Purtroppo il Dpcm del 26 aprile, ha interpretato malamente le raccomandazioni dell’Oms e dell’Iss. Al punto 6, sotto le prescrizioni per gli esercizi commerciali si legge: “Uso dei guanti usa e getta nelle attività di acquisto, particolarmente per l’acquisto di alimenti e bevande”. Così molti punti vendita fino a metà giugno obbligavano i clienti a indossare guanti monouso (spesso semplici sacchetti di nylon che svolazzano appena fuori il supermercato). Perfino nei treni e nei mezzi pubblici, fino a poche settimane fa erano obbligatori i guanti monouso (anche se di fatto non li metteva quasi nessuno).

Isterie pro plastica

Il nuovo Dpcm del Governo pubblicato in Gazzetta Ufficiale, operativo dal 15 giugno fino al 14 luglio 2020, finalmente sancisce che i guanti monouso non sono più obbligatori né raccomandati come protezione anti Covid, ma purtroppo ancora vari supermercati ne obbligano l’uso. C’è chi approfitta di questa isteria collettiva, come Carlo Stagnaro, sul Foglio, e parla di rivincita della plastica e degli inceneritori. Le aziende hanno intanto incassato la posticipazione della plastic Tax, benché minima e irrisoria, a gennaio 2021.

Difendere la natura, difendere la salute

Crediamo che per difendere la nostra salute dobbiamo vivere in un ambiente asettico, sterile, vorremmo gabbie di plastica dove mettere noi stessi, i nostri figli e ciò che mangiamo. Ci difendiamo dalla natura ferendola. Ma più ci difendiamo dalla natura, più questa ci colpirà. Dovremmo guardare ai freddi numeri per capire. Ogni anno muoiono 180 mila persone, per tumore, solo in Italia, 240mila l’anno per malattie del cuore. Le malattie respiratorie hanno ucciso 11mila persone nel 2019 e almeno il triplo nel 2020. Vivere dove l’inquinamento atmosferico, dell’acqua e del suolo sono elevati, incide sul livello generale della salute della popolazione ed è correlato a questa strage silenziosa.

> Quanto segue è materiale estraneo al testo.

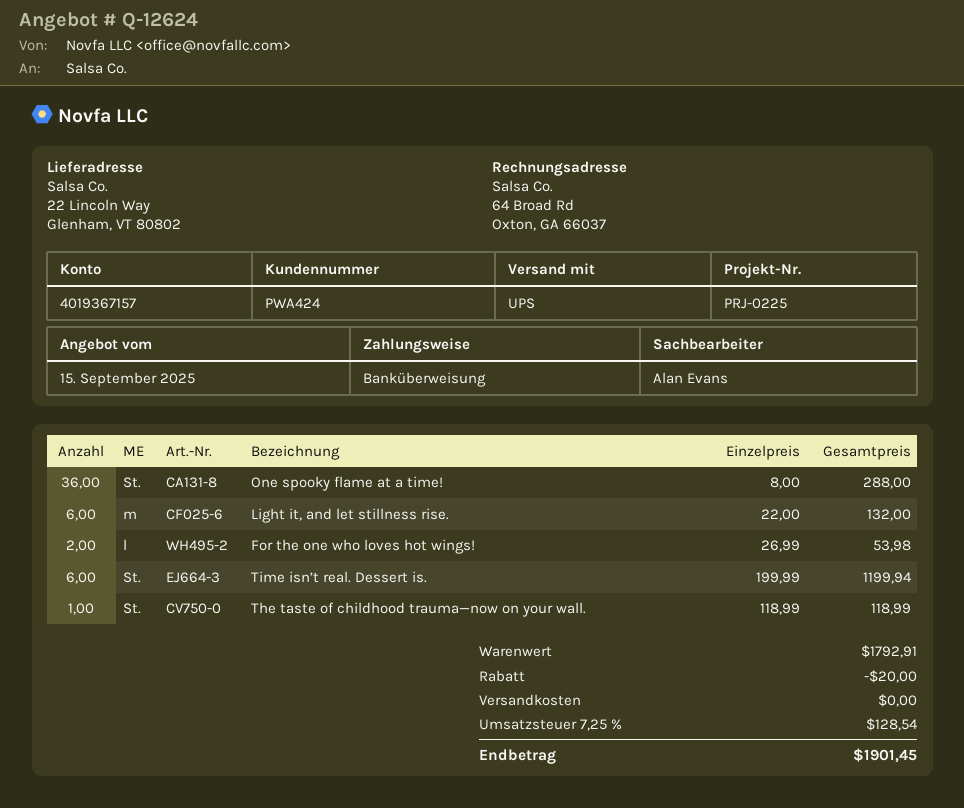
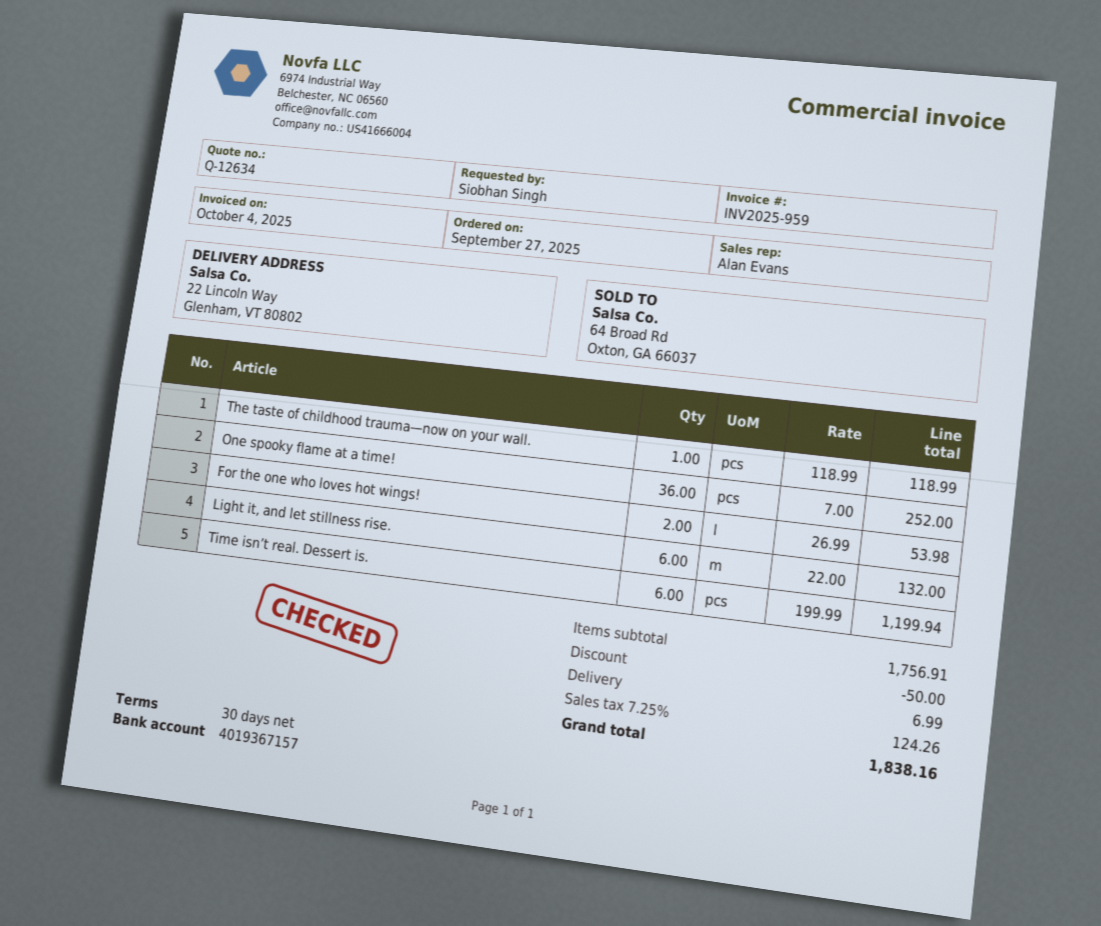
quote number: Q-12624 -> Q-12634
One spooky flame at a time!: 36 x 8.00 = 288.00 -> 36 x 7.00 = 252.00
subtotal: 1792.91 -> 1756.91
discount: 20.00 -> 50.00
shipping: 0.00 -> 6.99
tax: 7.25% = 128.54 -> 7.25% = 124.26
total: 1901.45 -> 1838.16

Leggi serie e a lungo termine

Tutte queste morti e malattie si potrebbero facilmente prevenire, se solo lo si volesse, con leggi serie contro i rifiuti, il traffico, il cibo malsano, i pesticidi, il fumo. Siamo riusciti a fermarci per due mesi, con grande sacrificio di tutti, anziani e bambini compresi che non potevano uscire, correre nei parchi, giocare e socializzare a scuola. Eppure non riusciamo a fare leggi ragionevoli, a lungo termine che potrebbero salvare milioni di vite. Non riusciamo a cambiare stile di vita, a ritrovare fiducia e empatia con la natura che ci circonda. Perché?

Dovremmo smettere di essere noi il virus di questo pianeta.